WHAT THE TASK ASKS
All lines holding the word "commands" should be located in the records and copied.

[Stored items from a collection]
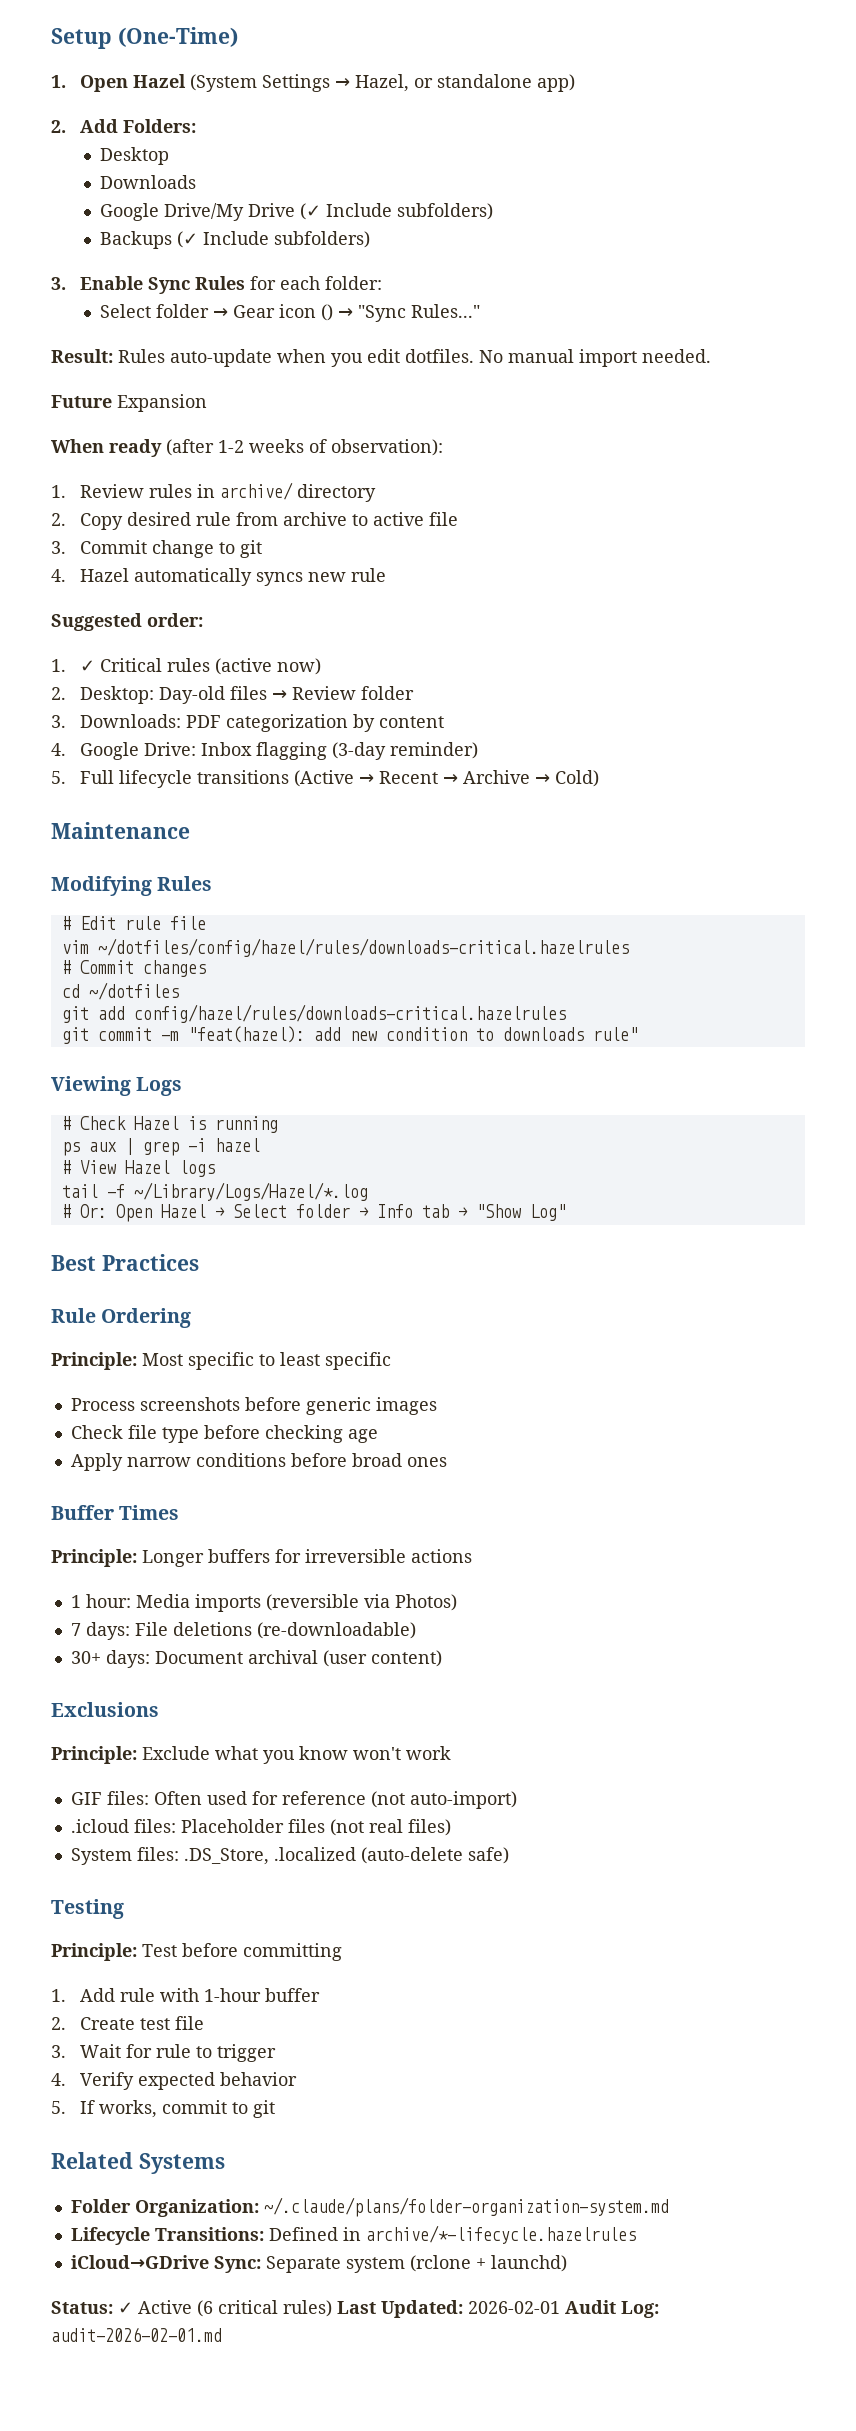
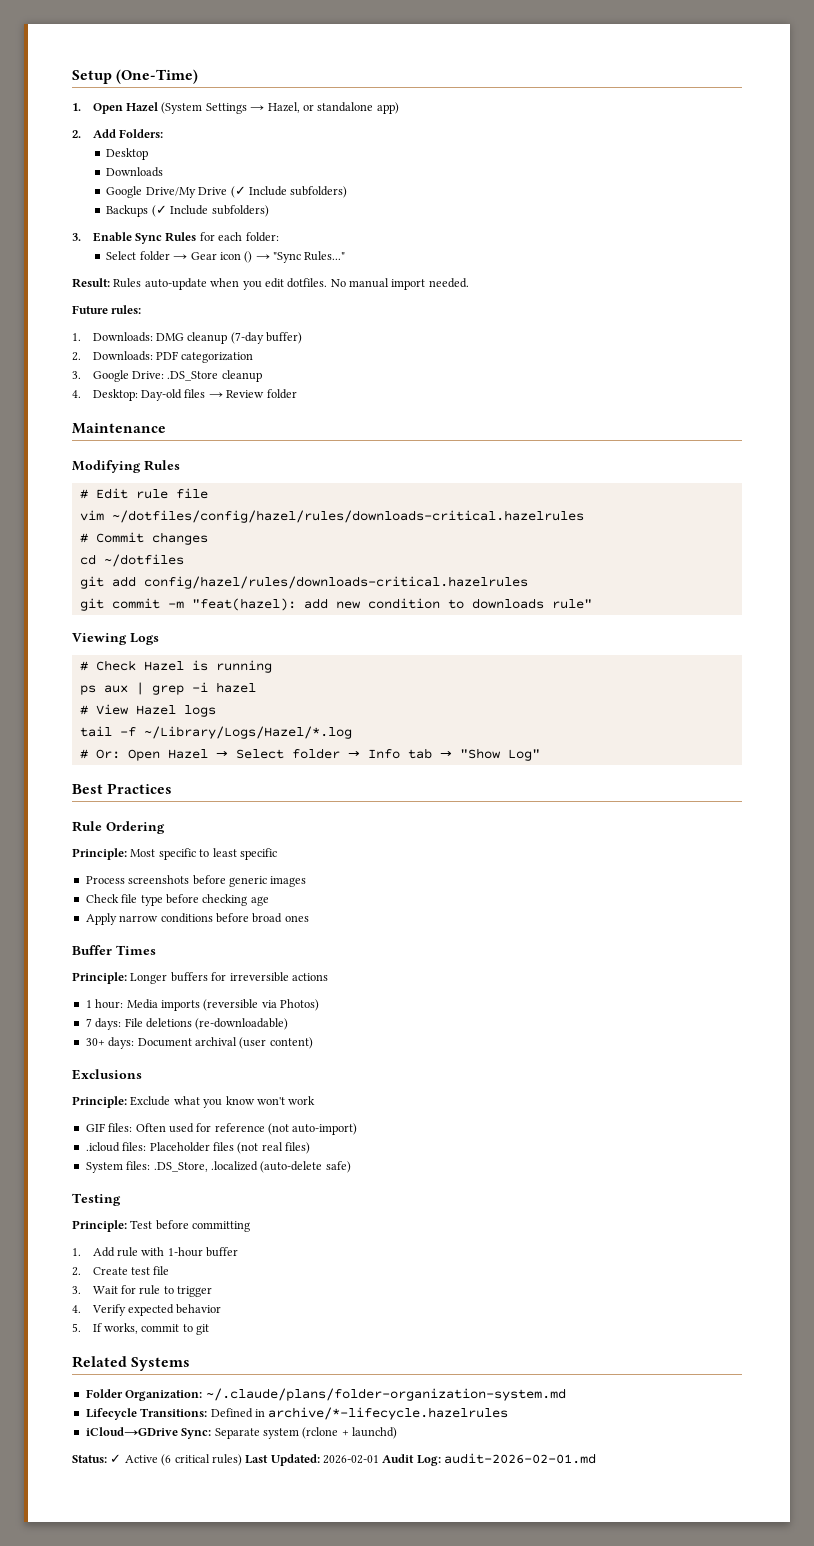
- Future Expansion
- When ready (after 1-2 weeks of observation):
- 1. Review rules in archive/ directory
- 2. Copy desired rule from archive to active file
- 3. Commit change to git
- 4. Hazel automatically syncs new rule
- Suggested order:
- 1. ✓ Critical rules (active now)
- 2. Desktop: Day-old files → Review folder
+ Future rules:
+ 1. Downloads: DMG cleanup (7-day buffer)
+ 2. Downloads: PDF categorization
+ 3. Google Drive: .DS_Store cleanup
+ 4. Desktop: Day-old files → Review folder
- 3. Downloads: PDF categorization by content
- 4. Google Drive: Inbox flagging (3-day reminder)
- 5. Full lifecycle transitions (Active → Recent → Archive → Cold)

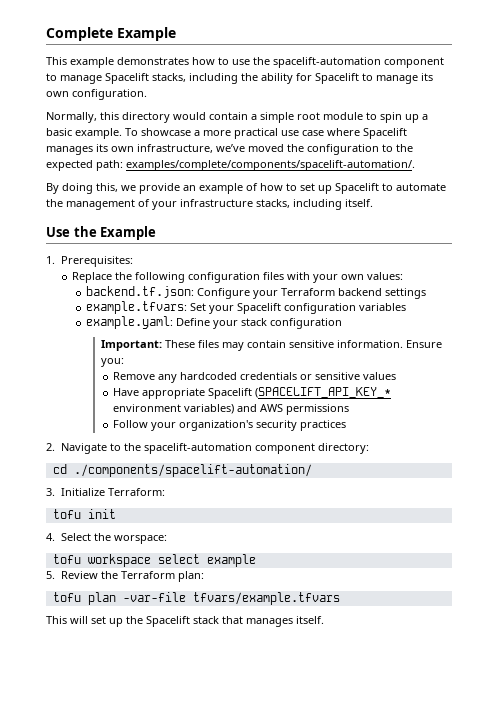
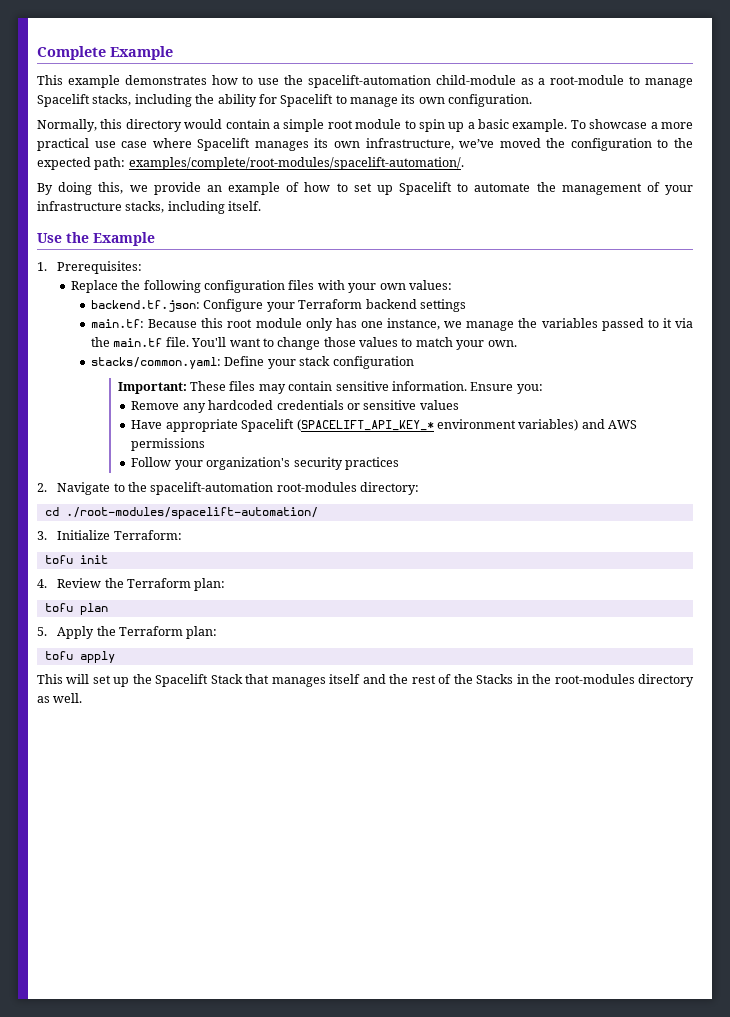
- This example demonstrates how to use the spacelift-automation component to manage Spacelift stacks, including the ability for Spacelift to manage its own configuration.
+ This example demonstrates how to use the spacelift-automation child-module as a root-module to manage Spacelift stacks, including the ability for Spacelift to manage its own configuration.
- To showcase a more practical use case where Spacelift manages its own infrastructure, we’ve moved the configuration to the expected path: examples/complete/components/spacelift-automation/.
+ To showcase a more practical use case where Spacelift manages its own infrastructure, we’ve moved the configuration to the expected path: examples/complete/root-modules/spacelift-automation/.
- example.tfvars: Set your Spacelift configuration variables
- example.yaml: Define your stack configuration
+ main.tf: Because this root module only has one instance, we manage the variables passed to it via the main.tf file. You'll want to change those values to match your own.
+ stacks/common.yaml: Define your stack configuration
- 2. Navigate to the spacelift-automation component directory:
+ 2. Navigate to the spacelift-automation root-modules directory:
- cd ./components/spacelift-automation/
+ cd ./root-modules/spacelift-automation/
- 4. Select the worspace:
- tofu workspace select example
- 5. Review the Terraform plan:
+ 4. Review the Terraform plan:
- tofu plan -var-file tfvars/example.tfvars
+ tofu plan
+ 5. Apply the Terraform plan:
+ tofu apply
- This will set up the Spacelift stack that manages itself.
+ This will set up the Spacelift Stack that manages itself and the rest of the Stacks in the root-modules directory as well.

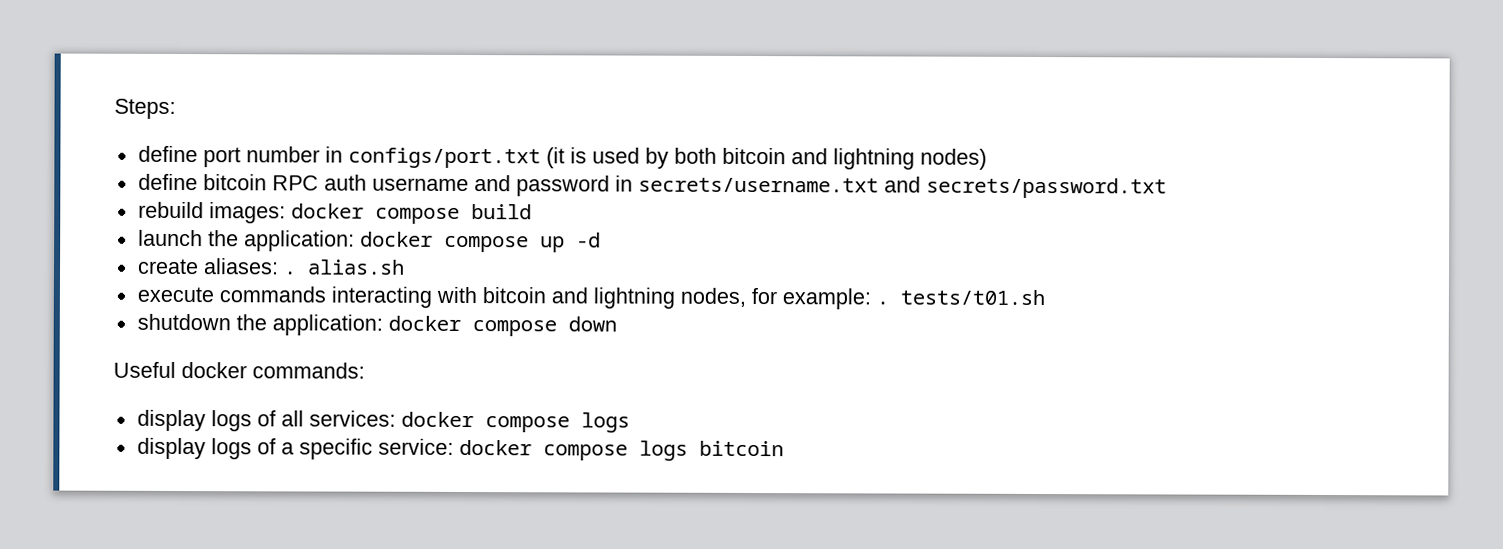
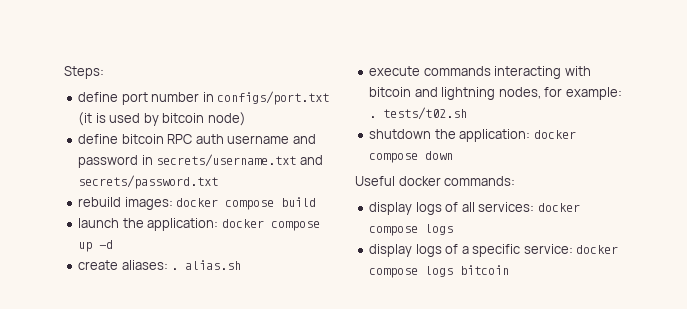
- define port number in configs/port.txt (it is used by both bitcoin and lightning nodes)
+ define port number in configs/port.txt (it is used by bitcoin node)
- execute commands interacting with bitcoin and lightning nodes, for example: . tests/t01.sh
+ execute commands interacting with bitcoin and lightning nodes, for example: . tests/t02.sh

EXERCISE RESPONSE
- execute commands interacting with bitcoin and lightning nodes, for example: . tests/t01.sh
+ execute commands interacting with bitcoin and lightning nodes, for example: . tests/t02.sh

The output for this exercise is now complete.